In a plea to both parties to protect Medicare, the Australian Nursing and Midwifery Federation warned Australians are “experiencing longer waits to see a GP” and that demand was rising due to “a rapidly-ageing population, an increase in preventable chronic disease and ever-changing technology”. These are familiar challenges, although despite similar GDP expenditure on health Australia does outperform the UK on key indicators including numbers of doctors and hospital beds, potential years of life lost, amenable mortality and life expectancy. One of Abbott’s pledges was to put “local communities and experts, not unaccountable bureaucrats, in charge of improving the performance of public hospitals” and to instil “a ‘patient care first’ culture amongst staff” – here, the Doctors’ Policy Research Group has proposed similar measures for our own NHS. Kevin Rudd’s Labor Party, which established Medicare in 1975, had however criticised Abbott’s pledge to cut Medicare Locals – introduced in 2011, the Nuffield Trust has compared Locals to our Clinical Commissioning Groups and they are intended to further strengthen localism in the already somewhat decentralised Australian system.
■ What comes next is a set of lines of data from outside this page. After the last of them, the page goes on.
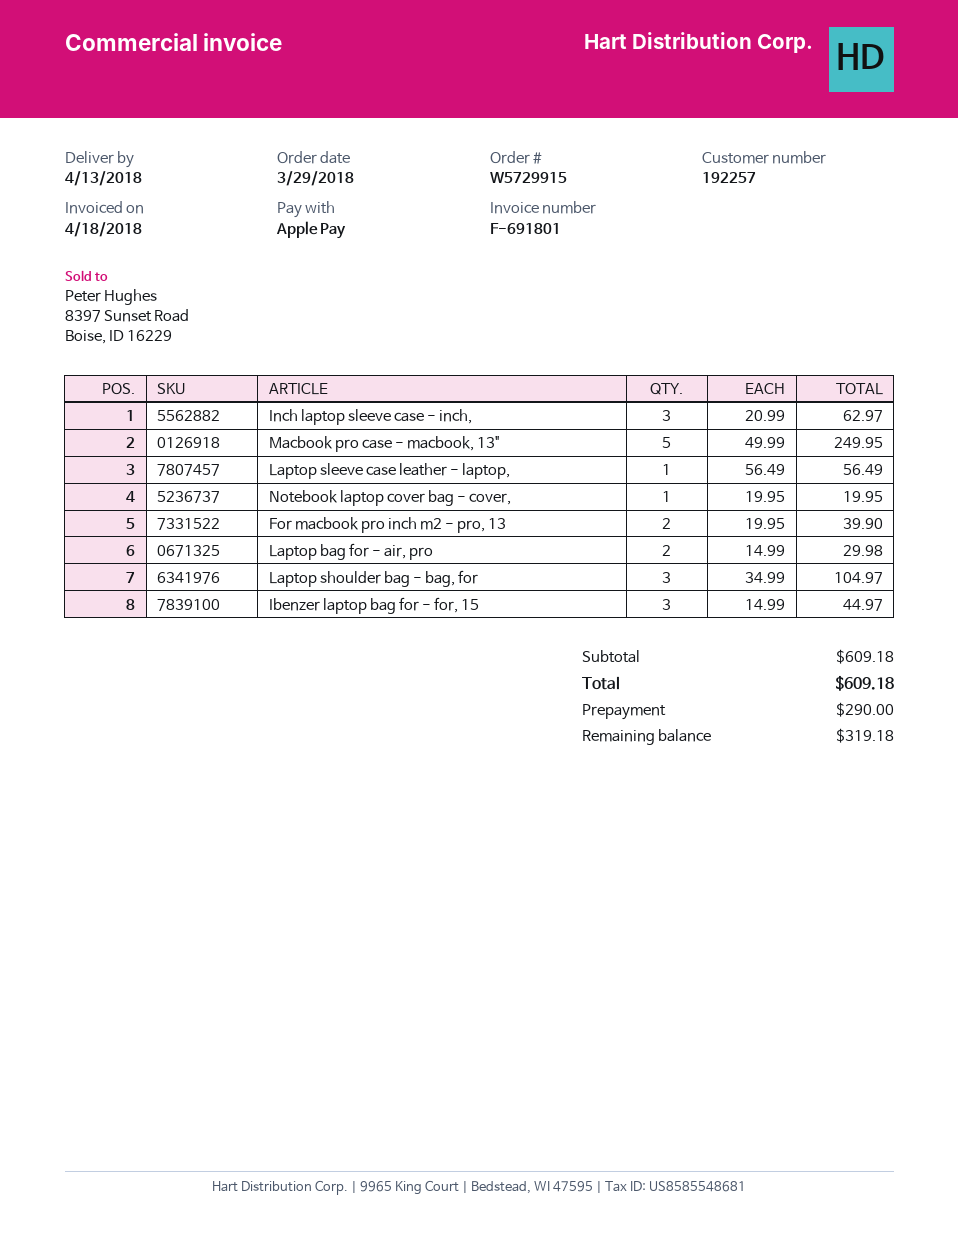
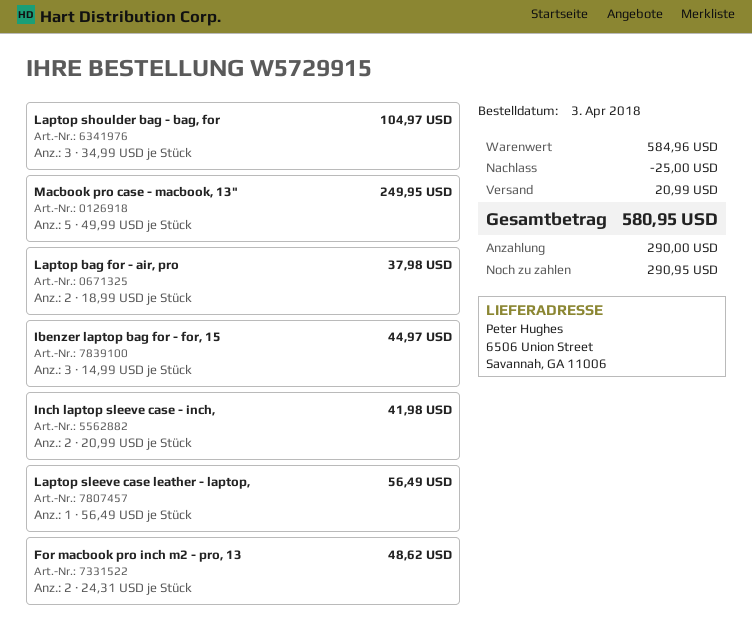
order date: 2018-03-29 -> 2018-04-03
Inch laptop sleeve case - inch,: 3 x 20.99 = 62.97 -> 2 x 20.99 = 41.98
Notebook laptop cover bag - cover,: 1 x 19.95 = 19.95 -> none
For macbook pro inch m2 - pro, 13: 2 x 19.95 = 39.90 -> 2 x 24.31 = 48.62
Laptop bag for - air, pro: 2 x 14.99 = 29.98 -> 2 x 18.99 = 37.98
subtotal: 609.18 -> 584.96
discount: none -> 25.00
shipping: none -> 20.99
total: 609.18 -> 580.95
balance: 319.18 -> 290.95

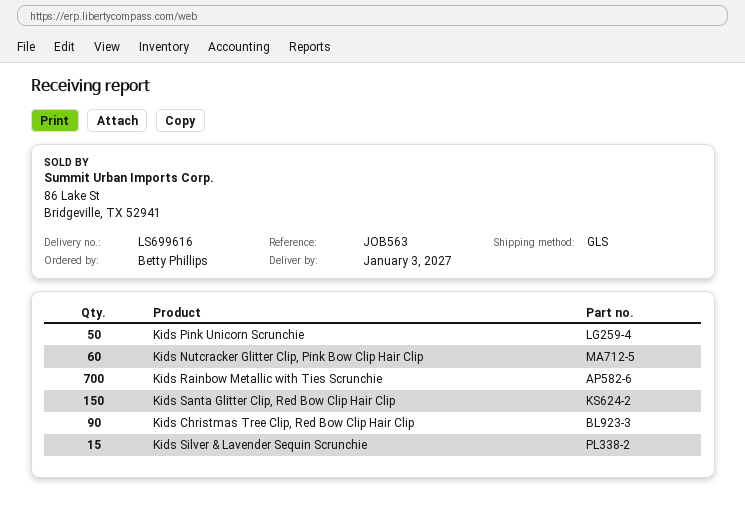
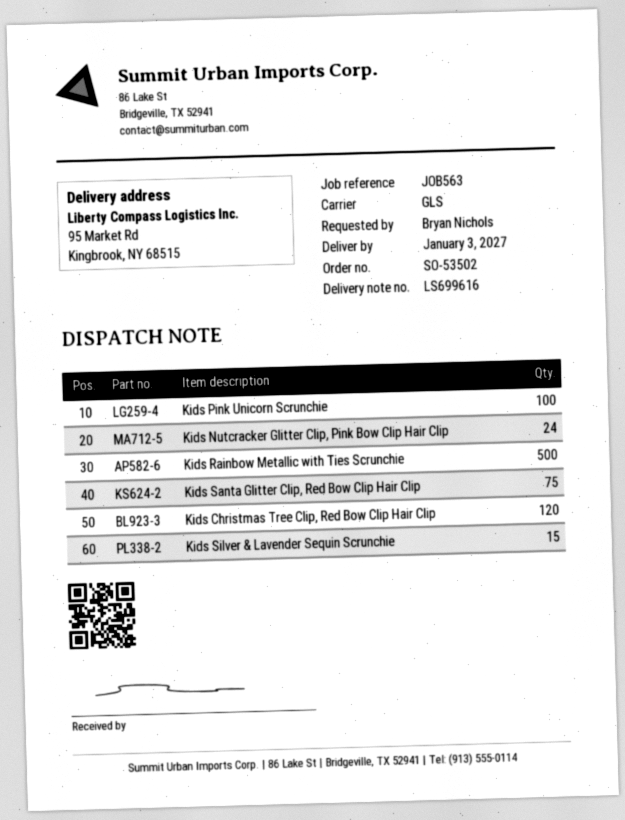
ordered by: Betty Phillips -> Bryan Nichols
Kids Pink Unicorn Scrunchie: 50 -> 100
Kids Nutcracker Glitter Clip, Pink Bow Clip Hair Clip: 60 -> 24
Kids Rainbow Metallic with Ties Scrunchie: 700 -> 500
Kids Santa Glitter Clip, Red Bow Clip Hair Clip: 150 -> 75
Kids Christmas Tree Clip, Red Bow Clip Hair Clip: 90 -> 120

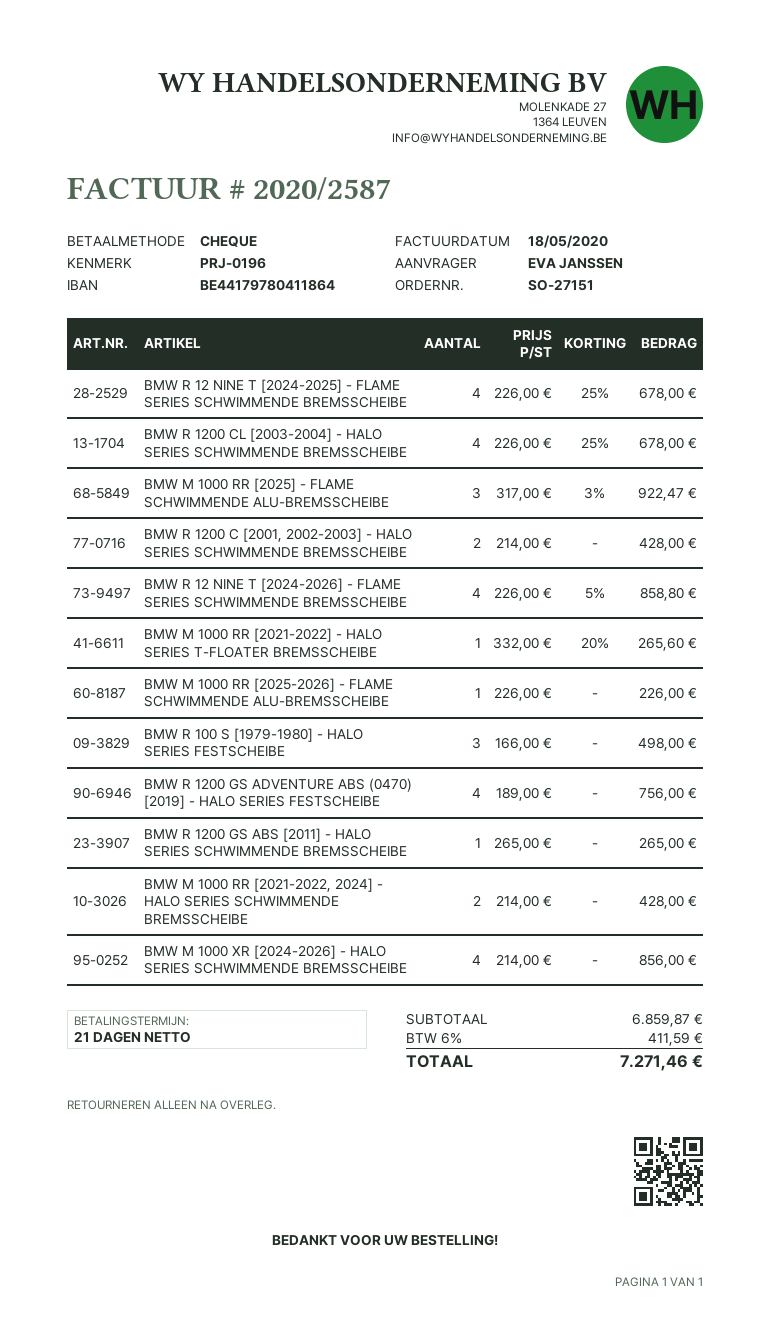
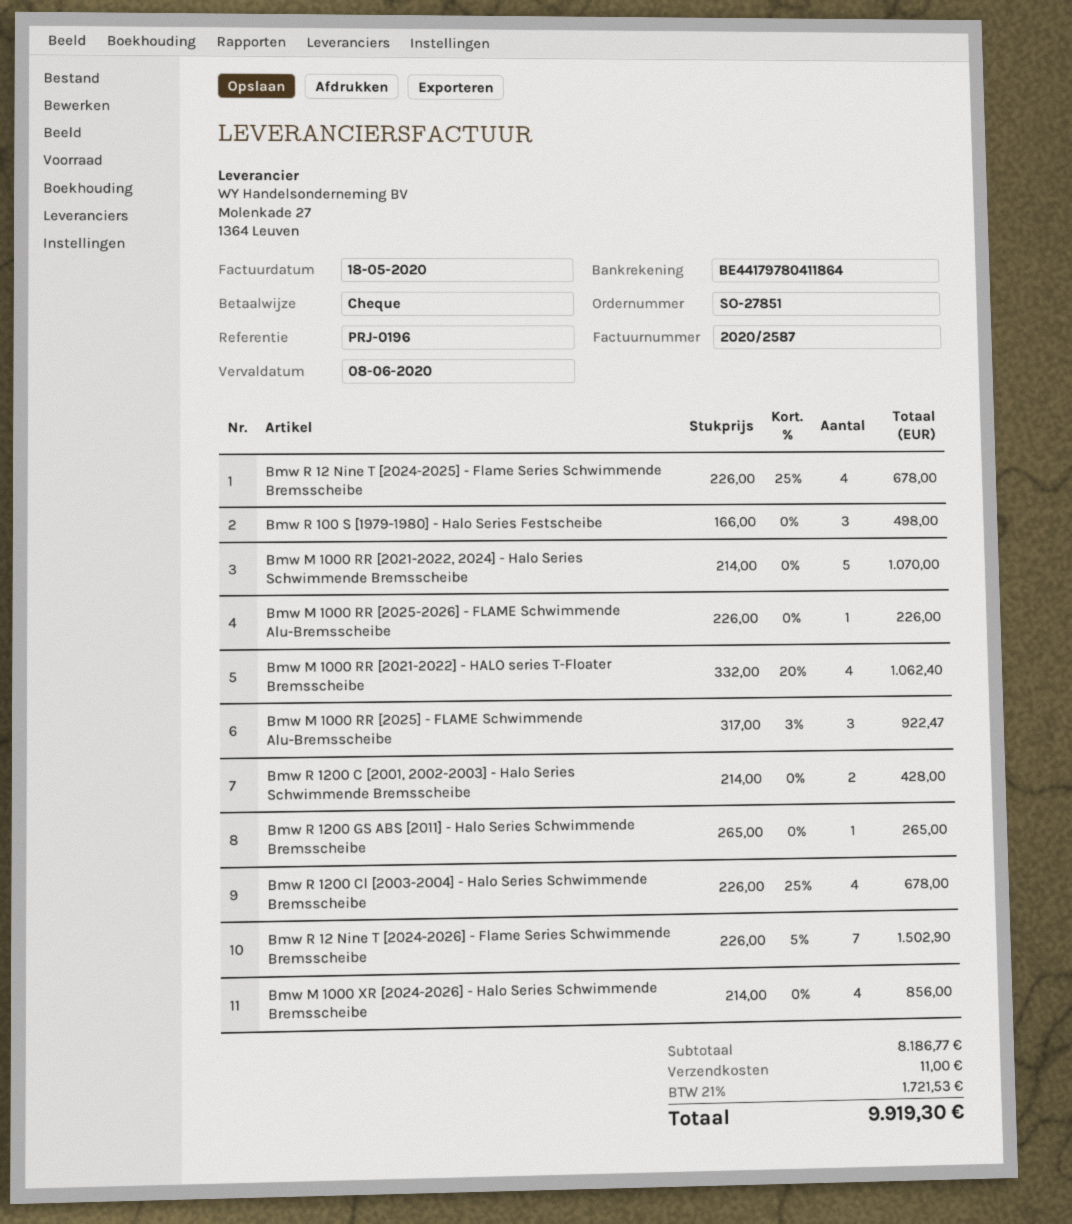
order number: SO-27151 -> SO-27851
BMW R 12 NINE T [2024-2026] - FLAME SERIES SCHWIMMENDE BREMSSCHEIBE: 4 x 226.00 - 5% = 858.80 -> 7 x 226.00 - 5% = 1502.90
BMW M 1000 RR [2021-2022] - HALO SERIES T-FLOATER BREMSSCHEIBE: 1 x 332.00 - 20% = 265.60 -> 4 x 332.00 - 20% = 1062.40
BMW R 1200 GS ADVENTURE ABS (0470) [2019] - HALO SERIES FESTSCHEIBE: 4 x 189.00 = 756.00 -> none
BMW M 1000 RR [2021-2022, 2024] - HALO SERIES SCHWIMMENDE BREMSSCHEIBE: 2 x 214.00 = 428.00 -> 5 x 214.00 = 1070.00
subtotal: 6859.87 -> 8186.77
shipping: none -> 11.00
tax: 6% = 411.59 -> 21% = 1721.53
total: 7271.46 -> 9919.30

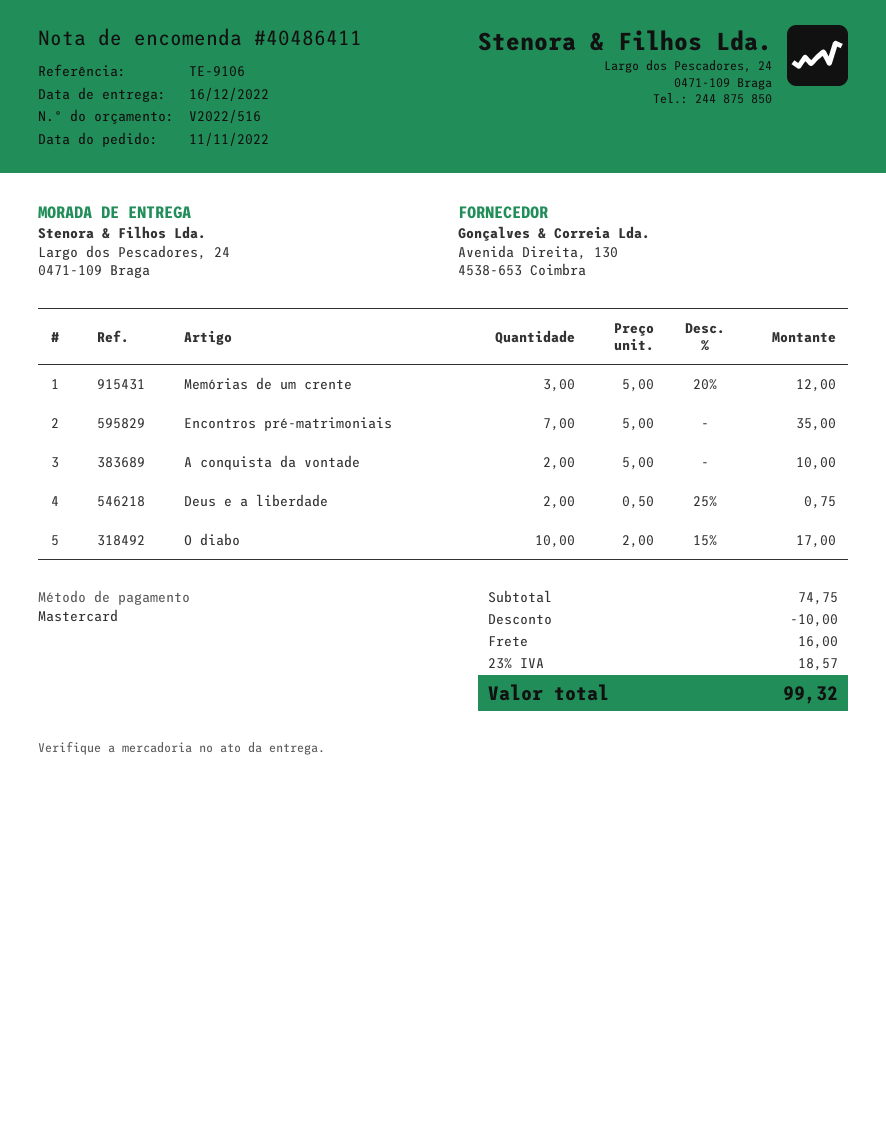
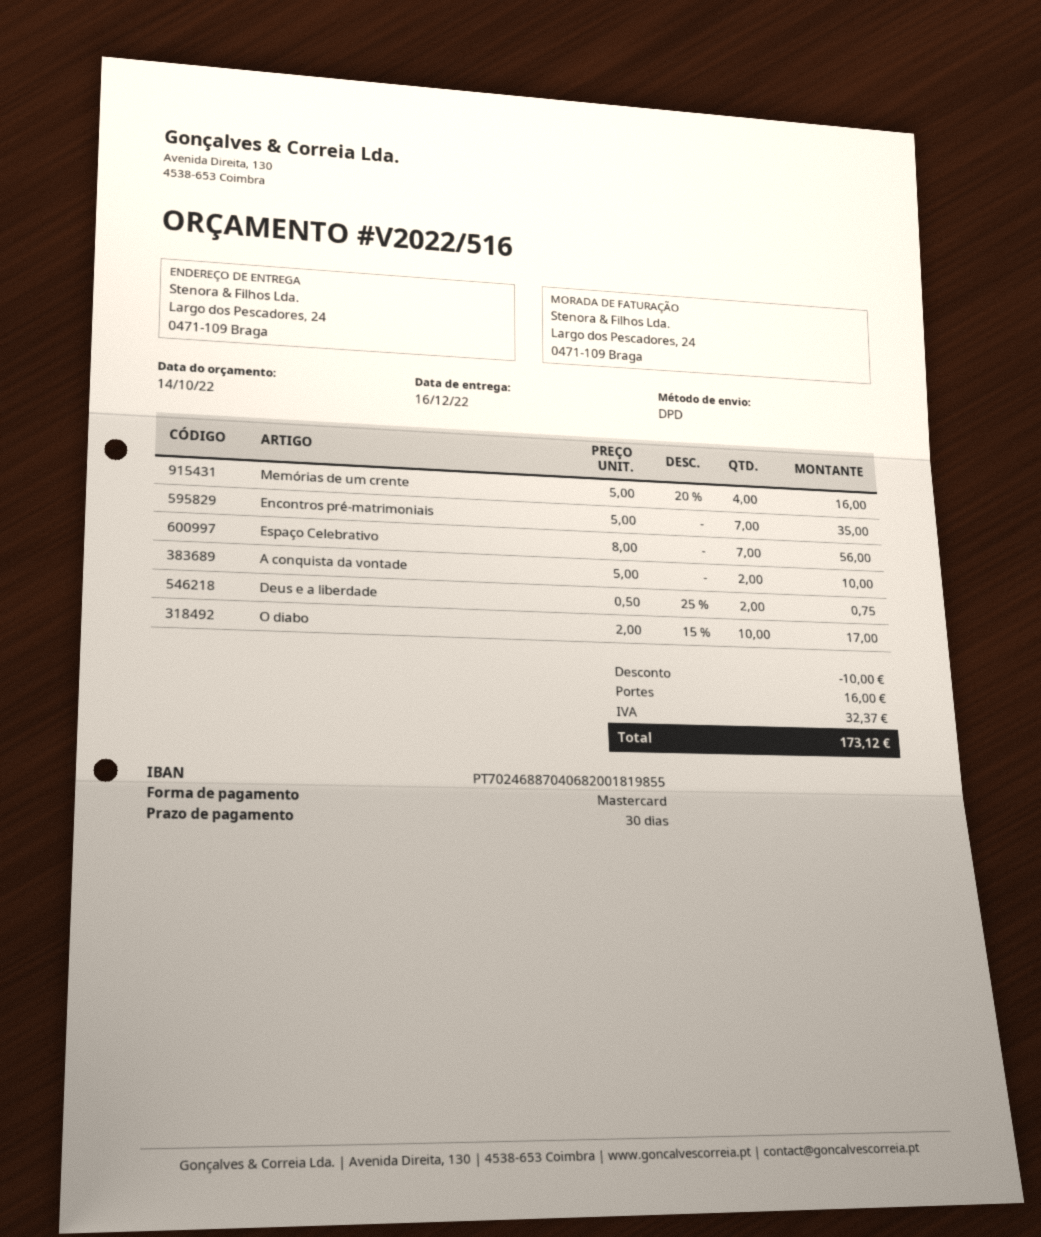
Memórias de um crente: 3 x 5.00 - 20% = 12.00 -> 4 x 5.00 - 20% = 16.00
Espaço Celebrativo: none -> 7 x 8.00 = 56.00
tax: 18.57 -> 32.37
total: 99.32 -> 173.12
Meanwhile, in Norway, Erna Solberg “wants to see more use of private health care providers to reduce waiting lists at Norway’s state-run hospitals”, as a similar centre-right coalition has tried in neighbouring Sweden. Outgoing Labour PM Jens Stoltenberg – who went incognito as a taxi driver during the campaign to talk to voters, as Civitas EU researcher Jonathan Lindsell wrote about – warned against this policy, though this is in contrast to the “pragmatic” stance Stefan Löfven, leader of Labour’s social democratic sister party in neighbouring Sweden, has taken to privatisations (“It’s more important to deliver quality than it is who runs it”, he told The Guardian). Waiting times are indeed a problem in Norway, but the Norwegians can take comfort that they also lead us in the Euro Health Consumer Index 2012, are tied with Sweden for flawless performance on outcomes in that Index, have very high per-capita health spending and have far more nurses, doctors and hospital beds and lower amenable mortality than the UK.

Overall, it seems this pair of elections and the robust discussion of healthcare challenges and possible solutions they have fostered, along with the pre-existing relative high performance of the Australian and Norwegian systems, could well provide lessons for the UK, if we are willing to learn them.